Pakar Hukum Anti Narkotika, Komjen Pol (Purn) Dr Anang Iskandar menyebut, penegak hukum harus mengambil pelajaran dari fenomena amnesti massal terhadap 1178 narapidana yang mayoritas adalah penyalah guna narkotika.
Farisz seharusnya dituntut dengan hukuman rehabilitasi dan didakwa dengan dakwaan tunggal pasal 127 ayat 1 Undang-Undang Nomor 35 Tahun 2009 tentang Narkotika.
“Kalau Jaksa Penuntut Umum (JPU) memahami Undang-Undang Nomor 35 Tahun 2009 tentang Narkotika, Farisz pasti tidak didakwa secara kumulatif atau alternatif apalagi di juncto kan dengan pasal 55 KUHP,” tutur Anang Iskandar dalam unggahan Instagramnya: https://www.instagram.com/p/DM-D4lQTswt/?igsh=MTVwbmZidzEwOGdwZw==.
Lebih lanjut, Komjen Pol (Purn) Dr Anang Iskandar, SH.,MH., yang merupakan Kepala Badan Narkotika Nasional (BNN) 2012/2015, mengatakan Penegakan hukum terhadap penyalah guna bersifat rehabilitatif.
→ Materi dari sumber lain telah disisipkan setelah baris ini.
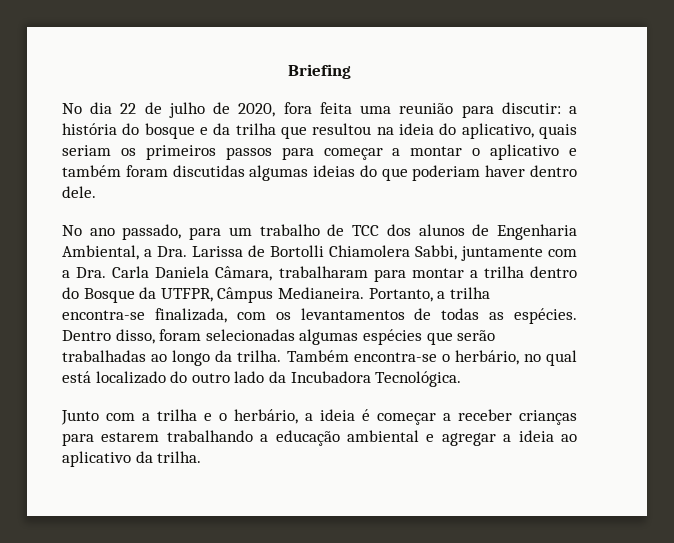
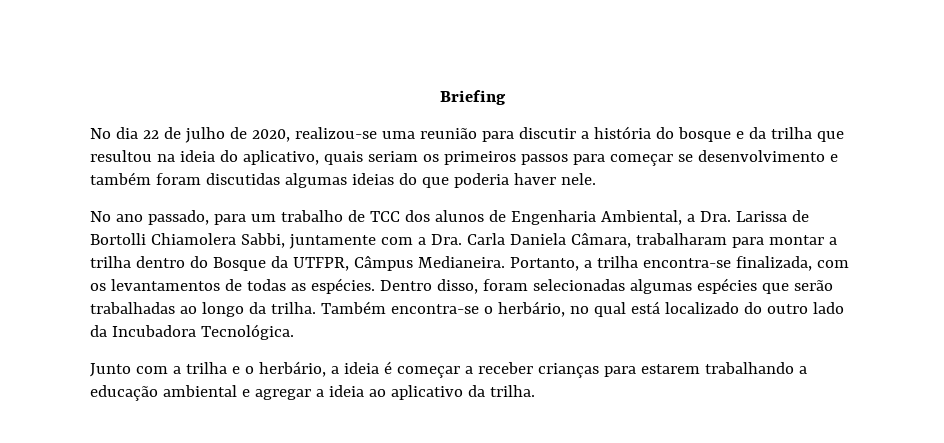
- No dia 22 de julho de 2020, fora feita uma reunião para discutir: a história do bosque e da trilha que resultou na ideia do aplicativo, quais seriam os primeiros passos para começar a montar o aplicativo e também foram discutidas algumas ideias do que poderiam haver dentro dele.
+ No dia 22 de julho de 2020, realizou-se uma reunião para discutir a história do bosque e da trilha que resultou na ideia do aplicativo, quais seriam os primeiros passos para começar se desenvolvimento e também foram discutidas algumas ideias do que poderia haver nele.

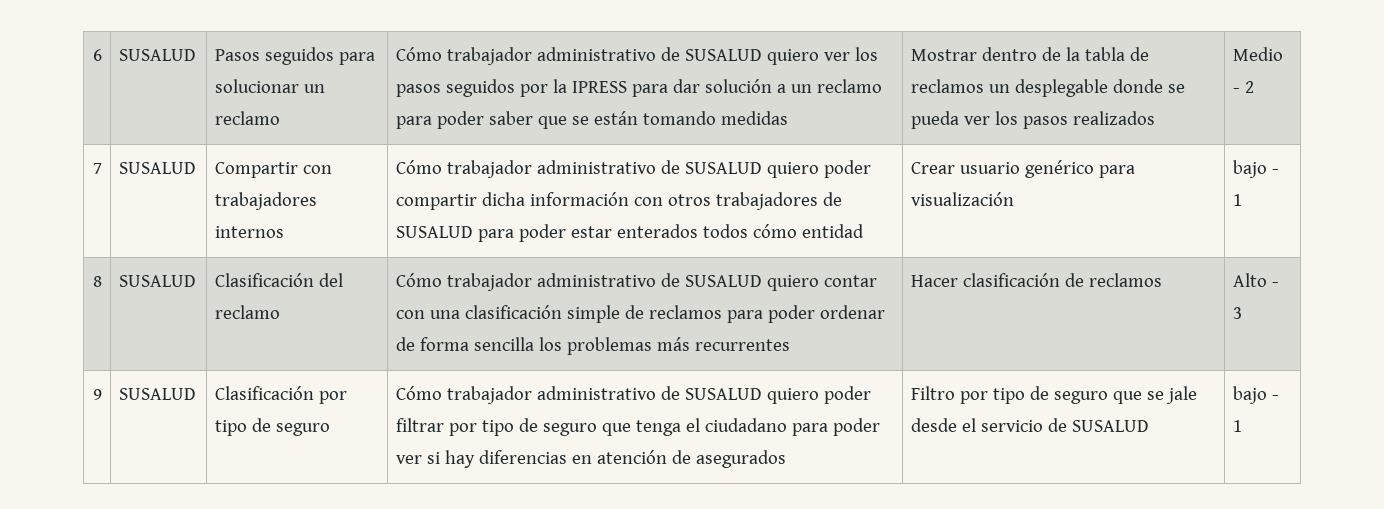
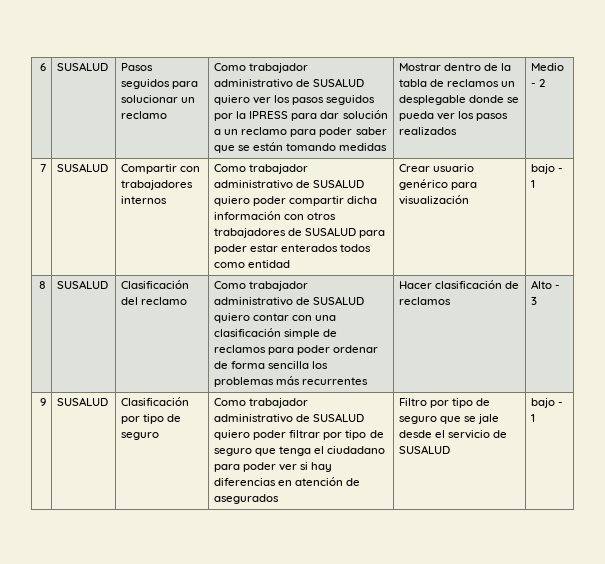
- Cómo trabajador administrativo de SUSALUD quiero ver los pasos seguidos por la IPRESS para dar solución a un reclamo para poder saber que se están tomando medidas
+ Como trabajador administrativo de SUSALUD quiero ver los pasos seguidos por la IPRESS para dar solución a un reclamo para poder saber que se están tomando medidas
- 7 | SUSALUD | Compartir con trabajadores internos | Cómo trabajador administrativo de SUSALUD quiero poder compartir dicha información con otros trabajadores de SUSALUD para poder estar enterados todos cómo entidad | Crear usuario genérico para visualización | bajo - 1
+ 7 | SUSALUD | Compartir con trabajadores internos | Como trabajador administrativo de SUSALUD quiero poder compartir dicha información con otros trabajadores de SUSALUD para poder estar enterados todos como entidad | Crear usuario genérico para visualización | bajo - 1
- 8 | SUSALUD | Clasificación del reclamo | Cómo trabajador administrativo de SUSALUD quiero contar con una clasificación simple de reclamos para poder ordenar de forma sencilla los problemas más recurrentes | Hacer clasificación de reclamos | Alto - 3
+ 8 | SUSALUD | Clasificación del reclamo | Como trabajador administrativo de SUSALUD quiero contar con una clasificación simple de reclamos para poder ordenar de forma sencilla los problemas más recurrentes | Hacer clasificación de reclamos | Alto - 3
- Cómo trabajador administrativo de SUSALUD quiero poder filtrar por tipo de seguro que tenga el ciudadano para poder ver si hay diferencias en atención de asegurados
+ Como trabajador administrativo de SUSALUD quiero poder filtrar por tipo de seguro que tenga el ciudadano para poder ver si hay diferencias en atención de asegurados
“Artinya selama proses pemeriksaan di semua tingkat pemeriksaan tidak memenuhi syarat ditahan (penegak hukum tidak berhak menahan) justru penegak hukum diwajibkan menempatkan tersangka atau terdakwa Farisz kedalam lembaga rehabilitasi atau rumah sakit yang ditunjuk sebagai IPWL,” tutur Anang Iskandar.
Seharusnya Farisz didakwa berdasarkan Pasal 127 ayat 1 Undang-Undang Nomor 35 Tahun 2009 tentang Narkotika, dengan dakwaan tunggal, tidak boleh dituntut secara kumulatif, alternatif dengan pasal yang diperuntukan bagi pengedar, apalagi di juncto kan dengan Pasal 55 KUHP.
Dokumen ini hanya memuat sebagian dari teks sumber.